Historic church in New Jersey, United States

St. Patrick's Pro-Cathedral is a pro-cathedral of the Roman Catholic Church in the United States, located in Newark, New Jersey within the Archdiocese of Newark. It was added to the National Register of Historic Places on November 3, 1972, for its significance in architecture, art, religion, and social history. It was added as a contributing property of the James Street Commons Historic District on January 9, 1978.

==Description==
Saint Patrick was built in 1846 and served as the seat of its prelate bishop from 1853 until the completion of the Basilica of the Sacred Heart. The red brick building features Gothic Revival architecture and a 150 ft tall central tower with copper spire.

The building has undergone extensive rehabilitation over the past fifteen years following years of declining membership. Several traditions remain, connecting the parish to its history as the "Old Cathedral" of Newark, including the 12:15 Ash Wednesday Liturgy with the Archbishop, the 12:15 Sunday Liturgy on Easter in memory of the 1916 Easter Rising in Dublin, the annual Newark Fire Department memorial Mass, and many other archdiocesan and Irish-heritage events. The parish is also the national shrine to Our Lady of El Quinche.

==History==
With the influx of Irish and German immigrants in the 1840s, Bishop John Hughes of New York authorized Rev. Patrick Moran, pastor of St. John's Parish, to build a new church. The building was probably designed by architect Patrick Keely of Brooklyn. The property was the Thomas Ward estate. When it was sold at auction, several parishioners purchased the lots.

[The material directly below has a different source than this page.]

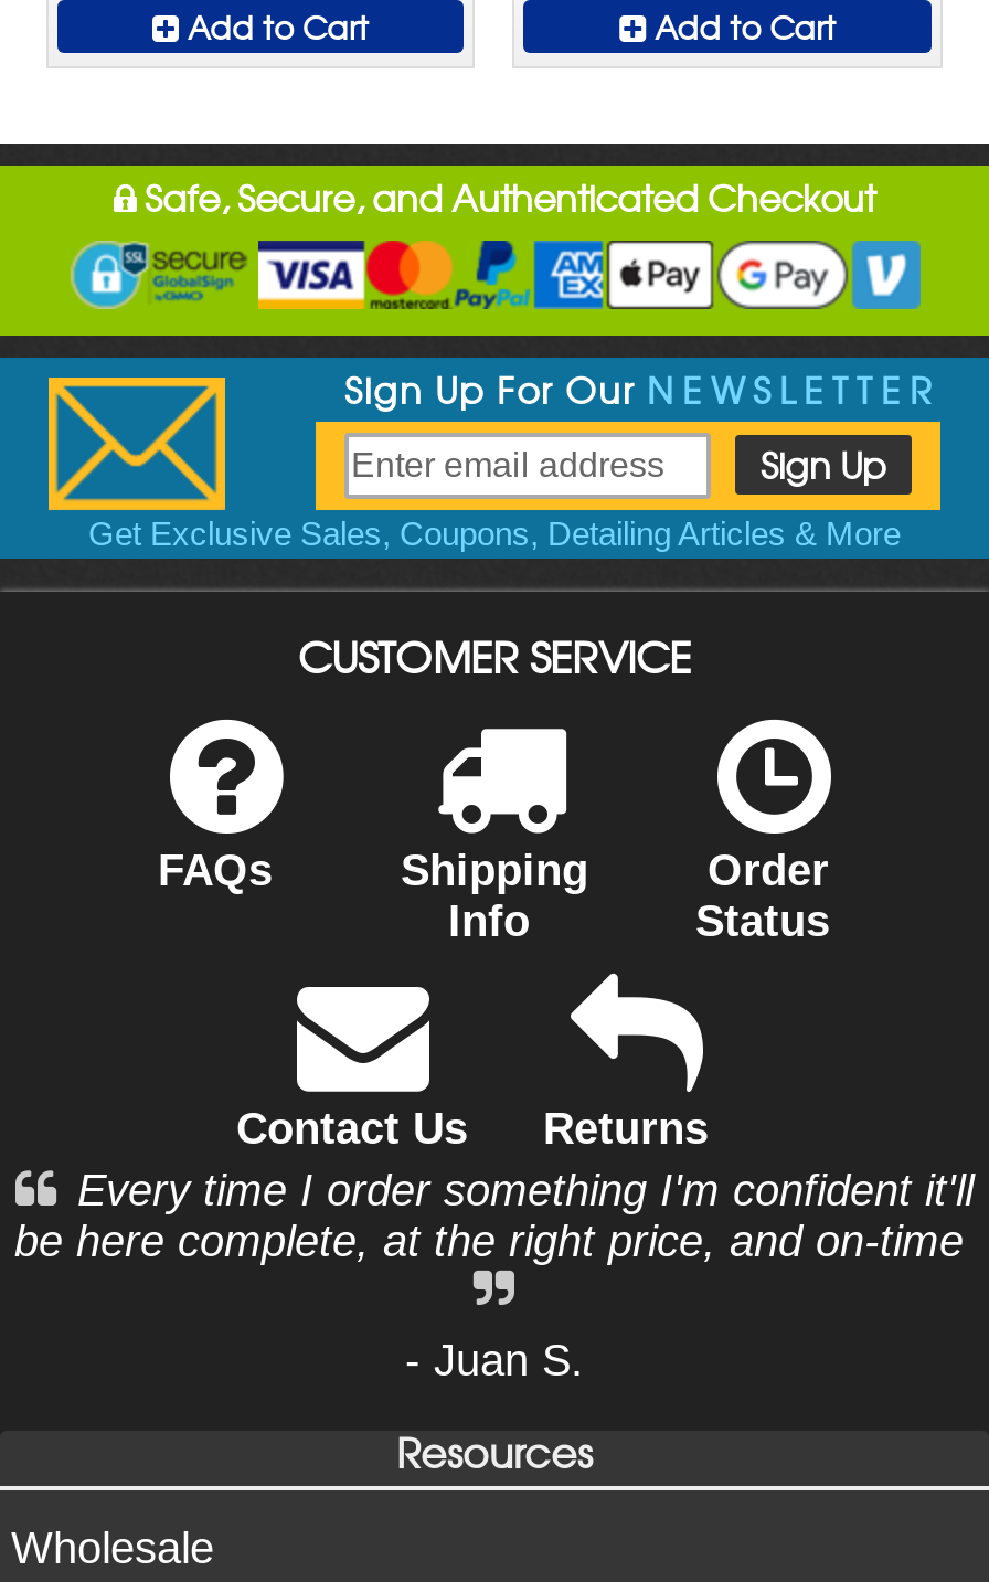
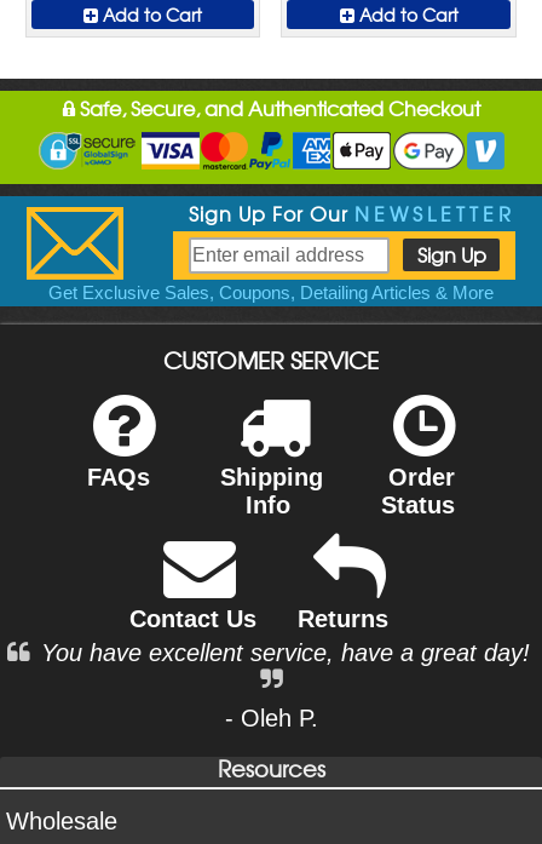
[14,1166,974,1265] Every time I order something I'm confident it'll | be here complete, at the right price, and on-time -> [41,639,529,666] You have excellent service, have a great day!
[405,1336,584,1384] - Juan S. -> [224,705,318,731] - Oleh P.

Bishop Hughes laid the cornerstone on Sept. 17, 1848. Rev. Louis Dominic Senez, assistant at St. John's was named the first pastor. The church was dedicated on March 10, 1850. St. Patrick's was the third Catholic church in Newark, after St. John's and the German parish of St. Mary's. The old ward mansion became an Orphan's Asylum. Father Senez set up his residence in the same building, where he tended the children during the smallpox epidemic the following year.

In 1853, the Diocese of Newark was created, and James Roosevelt Bayley named bishop. He designated St. Patrick's as the pro-cathedral until such time as a cathedral could be built. He appointed Rev. Bernard McQuaid as rector. Following the Pontifical Mass welcoming the bishop, McQuaid hosted the diocesan clergy at a dinner, but had to sell his horse and buggy to cover the expense. The Sisters of Charity of New York were brought in to manage to the Orphan's Asylum.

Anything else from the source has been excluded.